Lunedì 2 maggio è morto a Rio de Janeiro Mestre Artur Emidio, una delle più importanti figure della capoeira del secolo XX.
Nato a Itabuna, cittadina a sud di Salvador il 31 marzo 1930, Artur Emidio ha svolto un importante ruolo nella diffusione della capoeira bahiana in tutto il Brasile e specialmente nella città di Rio de Janeiro, quando aprodò nel 1954 per partecipare a un combattimento contro Hélio Gracie, l'esponente del Jiu-Jitsu brasiliano, il quale si concluse con un pareggio.
Guadagnatosi la fama come lottatore sfidando atleti di varie discipline in combattimenti svoltisi in quel decenio, contribuì in modo rilevante a promuovere la capoeira come sport genuinamente brasiliano in esibizioni in Brasile e in altri venti paesi del mondo, mettendo in evidenza l'efficacia della capoeira come stile di combattimento e al tempo stesso richiamando l'attenzione del pubblico verso il suo corredo ritualistico, enfatizzando il ruolo degli strumenti nella roda di capoeira.

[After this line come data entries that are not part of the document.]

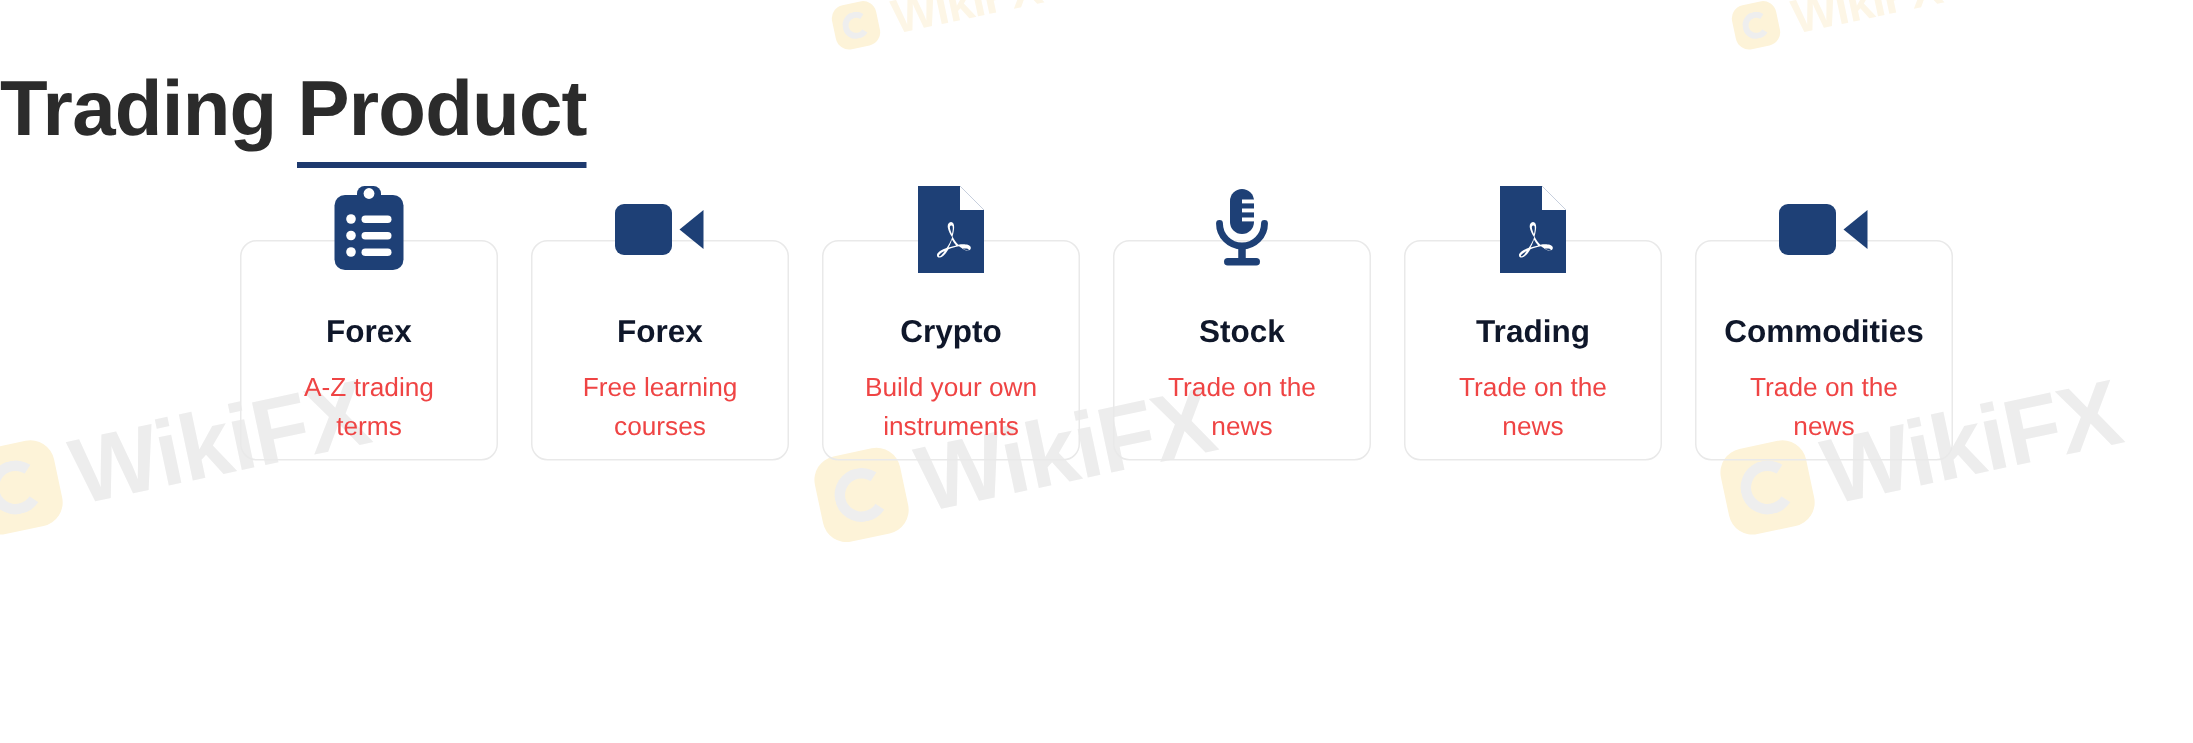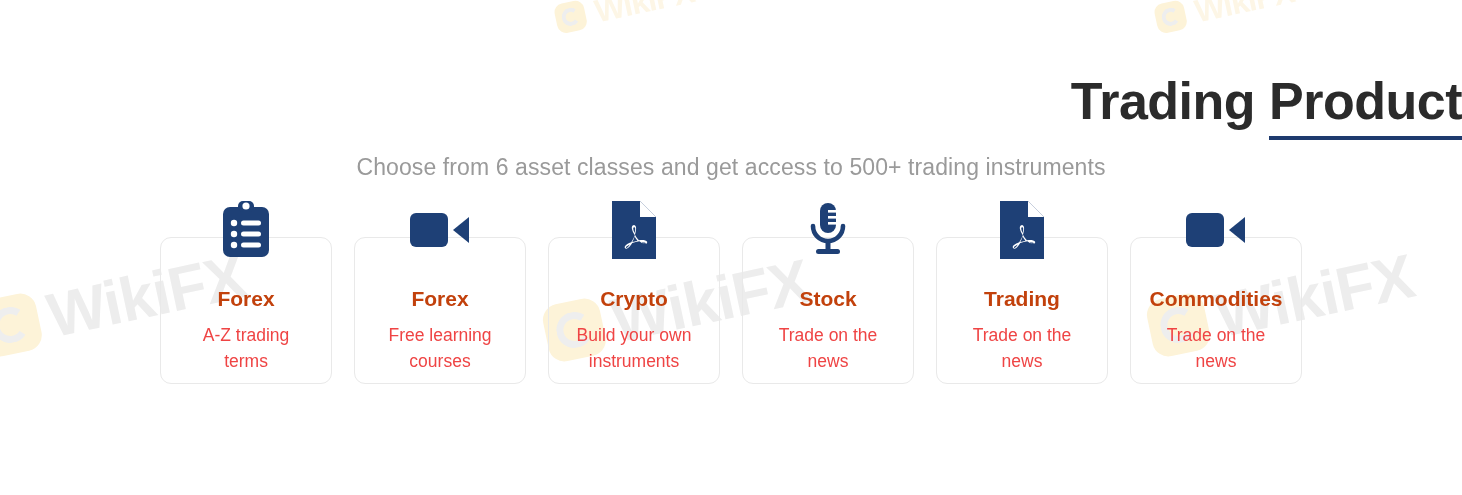--- a/index.html
+++ b/index.html
@@ -80,8 +80,8 @@
 
   .page-title {
     margin: 0;
-    padding-top: 72px;
-    text-align: right;
+    padding-top: 44px;
+    text-align: left;
     font-size: 52px;
     font-weight: 700;
     color: #2b2b2b;

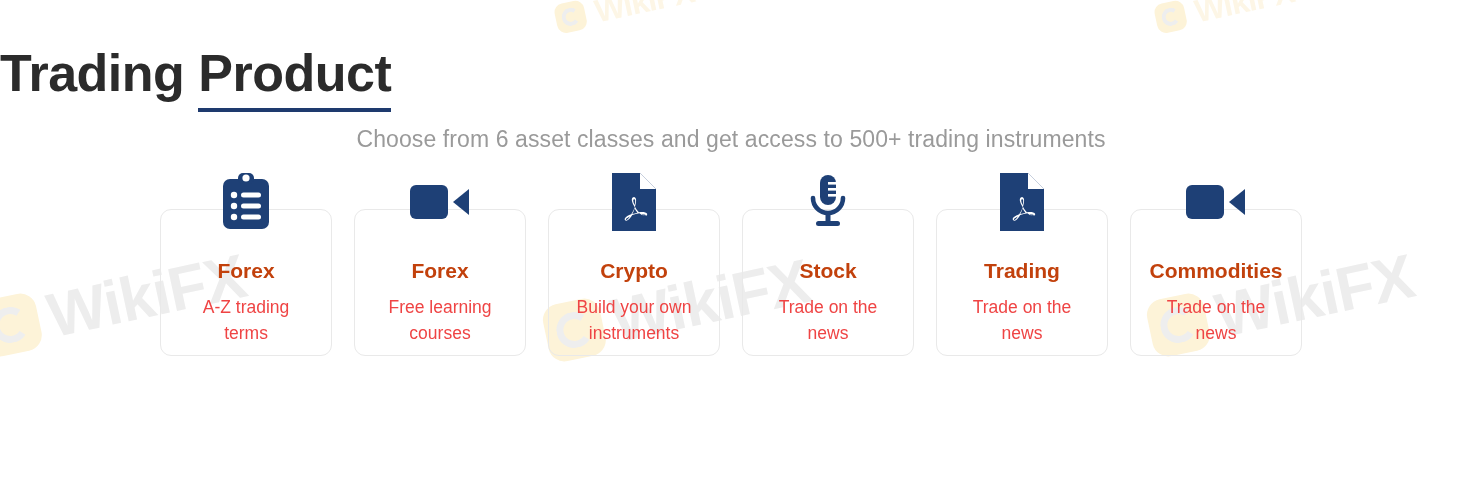--- a/index.html
+++ b/index.html
@@ -181,7 +181,6 @@
   <div class="content">
     <h1 class="page-title"><span>Trading </span><span class="title-accent">Product</span></h1>
 
-    <p class="page-subtitle">Choose from 6 asset classes and get access to 500+ trading instruments</p>
 
     <div class="card-row">
 

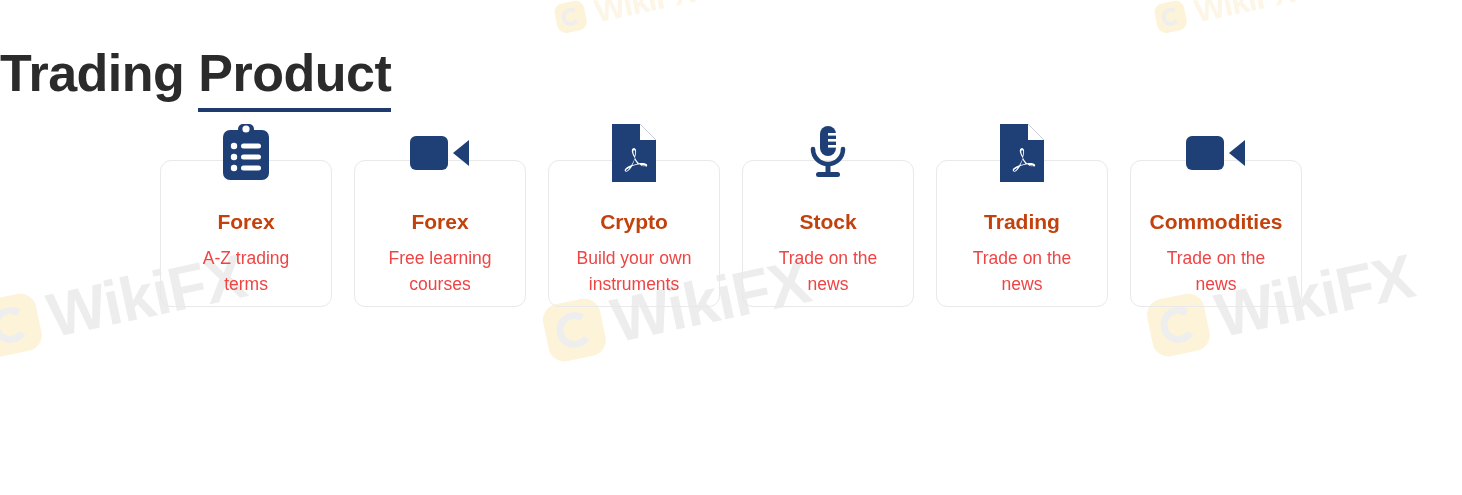--- a/index.html
+++ b/index.html
@@ -136,7 +136,7 @@
     margin-top: 50px;
     font-size: 21px;
     font-weight: 700;
-    color: #c2410c;
+    color: #0f172a;
     text-align: left;
     line-height: 1;
   }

Nel 1955 decise di stabilirsi a Rio insegnando quindi lo stile bahiano tra i capoeiristi della città, contribuendo in modo decisivo a stabilire uno stile di capoeira carioca.
Tra i suoi vari discepoli ricordiamo nomi di spicco quali Mestre Leopoldina e Waldemar Santana, che si guadagnò la fama di acerrimo rivale della famiglia Gracie (Brazilian Jiu Jitsu) negli anni cinquanta.
Avendo smesso di insegnare la capoeira già da molti anni a causa di problemi legati alla sua salute, Mestre Artur Emidio veniva spesso ricordato dai capoeiristi di Rio come uno dei Mestres di maggior rilievo della capoeira e considerato da molti come uno dei precursori dello stile moderno di capoeira che già incorporava molti elementi della "Luta Regional Bahiana" di Mestre Bimba, più tardi introdotta con metodo dal Gruppo Senzala.
Rendiamo i nostri sinceri omaggi a questo grande Mestre per il suo importante contributo allo sviluppo e diffusione della nostra Arte in Brasile e nel mondo.